In-situ construction of Ni–Fe alloy nanoparticles on perovskite surface for CO2 direct electrolysis

Abstract

Perovskite (ABO3) materials are commonly used as cathodes for solid oxide electrolysis cells (SOECs), but their electrochemical performance is poor due to the low CO2 adsorption and conductivity. Herein, we design an A-site deficient (La0.5Sr0.5)0.95Fe0.85Mn0.1Ni0.05O3-δ (95LSFMNi) perovskite cathode with rich oxygen vacancy and Ni–Fe alloy to enhance the CO2 adsorption. The surface precipitated Ni–Fe alloy nanoparticles introduce more oxygen vacancies into the matrix and increase the active sites for CO2 adsorption, enhancing the electrochemical reduction reaction for CO2 (CO2RR).

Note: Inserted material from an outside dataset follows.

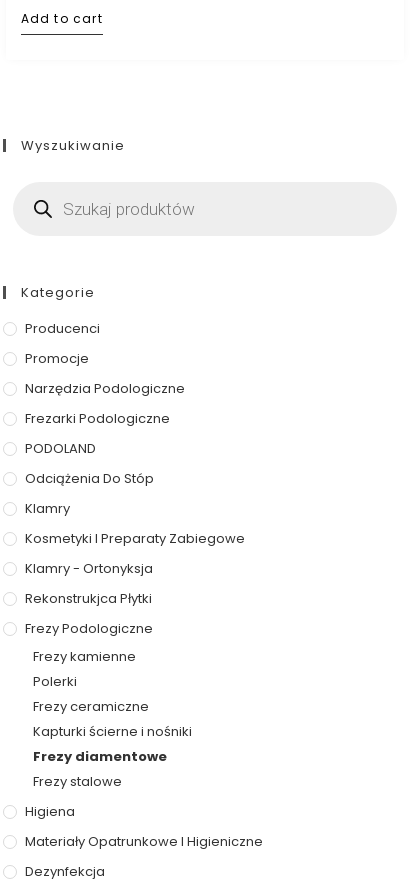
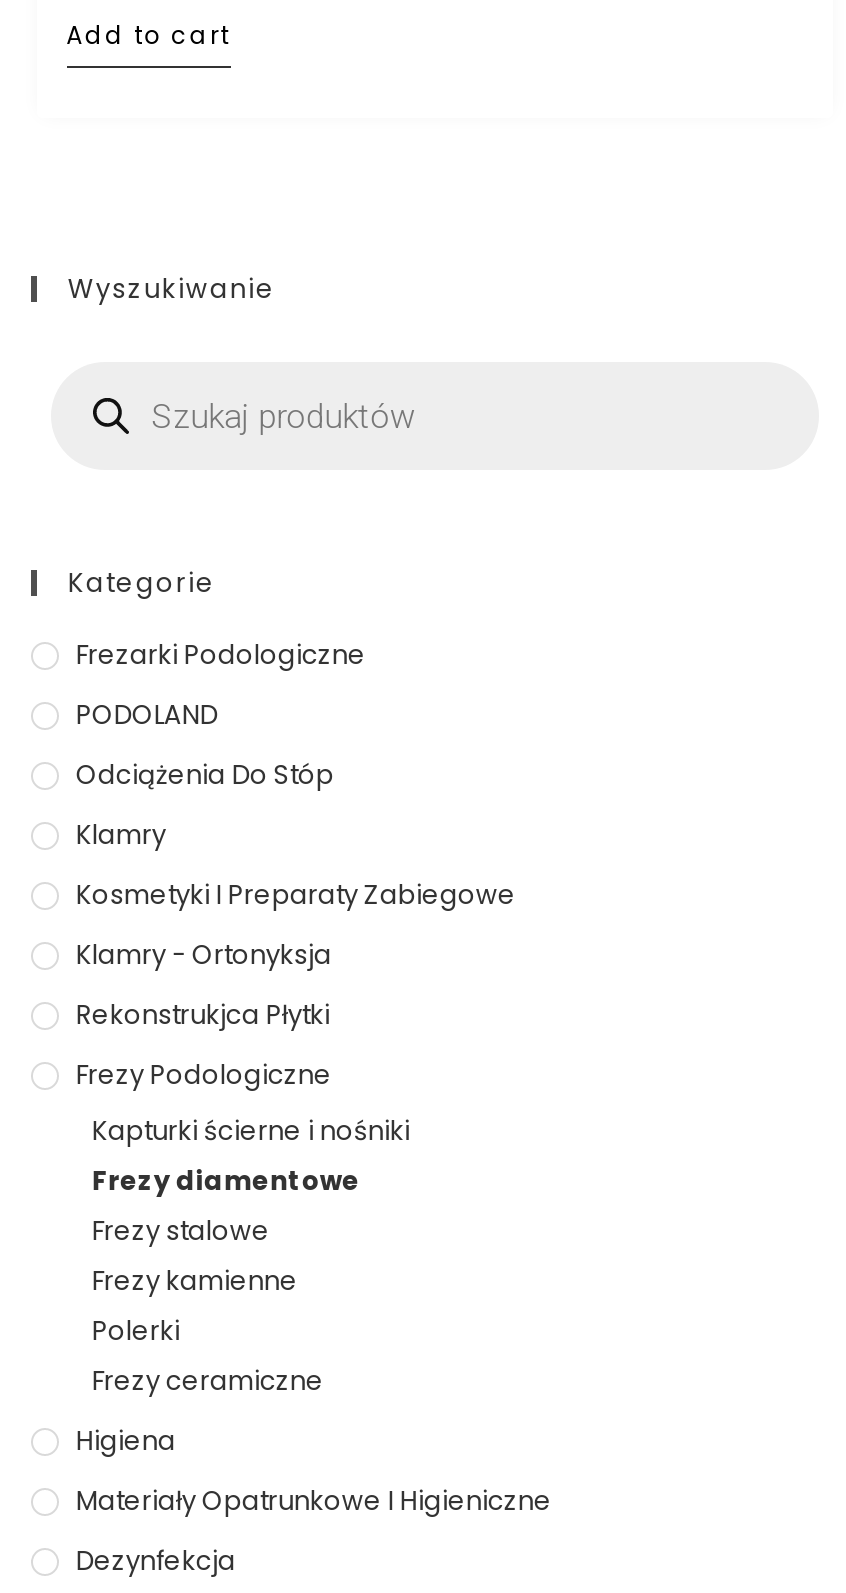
- Producenci
- Promocje
- Narzędzia Podologiczne

moved up: Kapturki ścierne i nośniki | Frezy diamentowe | Frezy stalowe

Fe element exsolution was stimulated after the Ni reduction, and Fe content in the nanoparticles increased with the reduced time. The 95LSFMNi with in-situ dissolved Ni–Fe particles exhibits a doubled conductivity than the parent La0.5Sr0.5Fe0.9Mn0.1O3-δ (LSFM) at 800 °C and 5%H2/Ar. In addition, the electrolysis current density at 1.6 V and 800 °C reaches 1.09 A cm−2, representing a 28.2% increase compared to the LSFM. These findings demonstrate that the in-situ precipitated nano Ni–Fe particles are highly effective in enhancing the catalytic ability of CO2RR.